“Nearer ten? Is it possible? Let me see. It must be quite seven years since the governor died, poor old chap. We haven’t met since then, have we?”

“No,” said the painter.

“No, of course; I’ve been careering about the world ever since. You know he died in Egypt?”

“No, I didn’t know that,” said Mr. Strang. “I only heard of his death from the dealer who took over the connection.”

“Yes, he had to go there pretty sharp for his lungs, and I was compelled to leave Paris in my second year to go with him and the mater. But he died happy. That blessed gold medal of mine made him sure the name of Strang would be immortal in the history of Art. I always said there was a certain pathos about the poor old gentleman. But perhaps his assurance wasn’t so wrong after all, because you are going to make the name glorious, aren’t you, you lucky beggar! And his own name, too; which ought to make him happy, even in heaven.”

The great man smiled sadly, but he only said, “And your mother—how is she? I’ve often wished to see her again.”

“Oh, she’s living now at Lyons with some distant relatives of hers. Of course, she soon tired of gadding about with me. She sent me a cutting about you once from a French paper. So you see how your fame has spread! I’ve often been meaning to write to you, but you know how it is, always moving about, and I always intended to look you up when I came to London. I was here two years ago on a flying visit, but some paper said you were in Rome. Yes, and I saw a colored reproduction of a picture of yours, ‘Motherhood,’ decorating a miner’s cabin in the Rockies—the Christmas supplement of the Illustrated London News, if I remember aright. It was a mother nursing a little girl, while the kid herself nursed a doll.”

The painter turned away and struck a match.

“And then there were a couple of years before your father died,” he said. “The last time we met was at the Students’ Club in Seven Dials on Gold Medal Night.”
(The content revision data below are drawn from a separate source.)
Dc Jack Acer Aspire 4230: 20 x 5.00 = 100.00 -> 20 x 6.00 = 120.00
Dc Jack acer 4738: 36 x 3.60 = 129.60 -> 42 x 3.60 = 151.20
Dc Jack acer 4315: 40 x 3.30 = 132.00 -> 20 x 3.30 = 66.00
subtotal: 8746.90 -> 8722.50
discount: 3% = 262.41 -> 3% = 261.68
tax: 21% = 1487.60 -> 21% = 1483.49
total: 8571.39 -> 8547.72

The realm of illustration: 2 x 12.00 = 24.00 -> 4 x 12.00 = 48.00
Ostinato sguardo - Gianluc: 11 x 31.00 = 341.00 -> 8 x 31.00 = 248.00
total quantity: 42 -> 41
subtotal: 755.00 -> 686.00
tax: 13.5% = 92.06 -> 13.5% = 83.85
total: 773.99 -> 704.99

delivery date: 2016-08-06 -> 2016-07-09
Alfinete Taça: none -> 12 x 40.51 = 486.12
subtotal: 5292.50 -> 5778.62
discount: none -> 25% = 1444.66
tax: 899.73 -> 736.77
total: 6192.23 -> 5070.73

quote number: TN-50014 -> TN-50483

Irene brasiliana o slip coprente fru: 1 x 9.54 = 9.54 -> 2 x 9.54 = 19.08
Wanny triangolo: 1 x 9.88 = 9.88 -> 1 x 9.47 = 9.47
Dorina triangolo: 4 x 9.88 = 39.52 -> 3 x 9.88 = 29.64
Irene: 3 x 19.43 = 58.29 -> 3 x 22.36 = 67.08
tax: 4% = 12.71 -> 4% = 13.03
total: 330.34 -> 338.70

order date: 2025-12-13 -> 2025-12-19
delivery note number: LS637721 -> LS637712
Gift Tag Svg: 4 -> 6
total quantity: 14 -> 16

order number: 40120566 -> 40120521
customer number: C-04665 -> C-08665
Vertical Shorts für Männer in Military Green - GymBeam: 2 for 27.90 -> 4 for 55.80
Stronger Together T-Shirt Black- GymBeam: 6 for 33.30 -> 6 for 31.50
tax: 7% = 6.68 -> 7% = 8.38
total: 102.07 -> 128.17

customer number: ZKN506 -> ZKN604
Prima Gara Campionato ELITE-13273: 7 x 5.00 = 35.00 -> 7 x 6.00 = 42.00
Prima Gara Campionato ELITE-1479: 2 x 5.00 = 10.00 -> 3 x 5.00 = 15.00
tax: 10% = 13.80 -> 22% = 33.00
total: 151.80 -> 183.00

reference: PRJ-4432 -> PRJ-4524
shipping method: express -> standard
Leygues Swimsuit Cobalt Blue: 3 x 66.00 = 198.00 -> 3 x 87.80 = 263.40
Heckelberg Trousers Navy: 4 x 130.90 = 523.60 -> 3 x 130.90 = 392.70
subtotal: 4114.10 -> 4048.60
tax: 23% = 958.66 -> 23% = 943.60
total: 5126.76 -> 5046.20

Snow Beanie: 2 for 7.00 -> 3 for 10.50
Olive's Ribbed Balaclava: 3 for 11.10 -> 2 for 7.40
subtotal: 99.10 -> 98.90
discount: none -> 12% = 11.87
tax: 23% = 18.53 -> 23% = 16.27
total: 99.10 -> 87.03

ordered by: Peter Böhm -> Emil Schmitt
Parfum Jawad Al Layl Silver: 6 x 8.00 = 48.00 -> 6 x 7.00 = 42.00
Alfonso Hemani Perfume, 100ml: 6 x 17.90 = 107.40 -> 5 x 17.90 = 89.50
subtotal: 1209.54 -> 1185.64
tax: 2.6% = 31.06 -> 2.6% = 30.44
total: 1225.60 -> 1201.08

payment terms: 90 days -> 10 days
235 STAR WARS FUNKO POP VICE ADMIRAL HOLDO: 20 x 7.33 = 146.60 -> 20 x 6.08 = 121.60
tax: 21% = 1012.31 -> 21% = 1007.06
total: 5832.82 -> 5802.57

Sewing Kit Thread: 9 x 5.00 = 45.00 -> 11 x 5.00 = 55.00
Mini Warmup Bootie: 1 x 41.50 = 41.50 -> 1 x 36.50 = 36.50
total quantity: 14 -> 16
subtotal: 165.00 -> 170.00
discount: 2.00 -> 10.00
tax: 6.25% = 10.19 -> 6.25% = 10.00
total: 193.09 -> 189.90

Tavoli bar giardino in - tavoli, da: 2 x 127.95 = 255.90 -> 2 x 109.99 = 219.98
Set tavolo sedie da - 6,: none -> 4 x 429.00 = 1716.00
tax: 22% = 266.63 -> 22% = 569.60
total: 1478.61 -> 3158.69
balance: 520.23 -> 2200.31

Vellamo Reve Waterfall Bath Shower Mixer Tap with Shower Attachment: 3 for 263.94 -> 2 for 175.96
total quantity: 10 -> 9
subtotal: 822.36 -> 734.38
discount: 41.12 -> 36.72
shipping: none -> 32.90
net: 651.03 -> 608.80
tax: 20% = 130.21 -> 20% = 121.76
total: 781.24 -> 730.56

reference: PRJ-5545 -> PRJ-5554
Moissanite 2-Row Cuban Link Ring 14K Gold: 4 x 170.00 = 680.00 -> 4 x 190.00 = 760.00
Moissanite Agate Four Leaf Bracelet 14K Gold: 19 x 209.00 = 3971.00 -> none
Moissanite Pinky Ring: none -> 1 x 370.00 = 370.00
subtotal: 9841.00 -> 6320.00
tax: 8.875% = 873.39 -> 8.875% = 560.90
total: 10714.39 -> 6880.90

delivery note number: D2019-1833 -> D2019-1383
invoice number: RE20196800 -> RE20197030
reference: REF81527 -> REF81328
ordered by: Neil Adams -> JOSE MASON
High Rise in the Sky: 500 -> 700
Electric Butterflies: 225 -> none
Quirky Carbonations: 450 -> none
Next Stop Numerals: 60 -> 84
“Yes, by Jove, you’re right,” said Herbert, thoughtfully. “If I didn’t wish to avoid a platitude I should say that time flies. It’s been a jolly good time, though, for me, with nothing to do except spend the poor old governor’s savings, and a jolly big hole I’ve knocked in them, too. And you haven’t come out of it so badly, eh? That’s a stunning thing of yours in the Academy. Aren’t you glad I made you promise to send a picture to it in those tenpenny times? I’ve just come from there. Got your address from the catalogue. I congratulate you heartily. It’s not the sort of thing I expected from you; but it’s well put in, and I suppose it pays. It is astonishing,” he went on, after pausing to sip from his glass, “how paltry English art looks to me after all these years and seeing everything everywhere. The picture of the year is exactly like the lid of a bon-bon box. There aren’t half a dozen things in to-day’s show that I’d care to look at again. You’re in the running, don’t look so glum, ha, ha, ha! Frankly, old man, your ‘Triumph of Bacchus’ is jolly good work. You know I never cared much for subject, but the modelling is A 1, and that sunlight effect is ripping! And what a crowd there was before it! Phew! I nearly got suffocated trying to see it, and I had to retire to the Architectural Room to cool. I don’t like Cornpepper’s picture one bit, though he is an A.R.A.”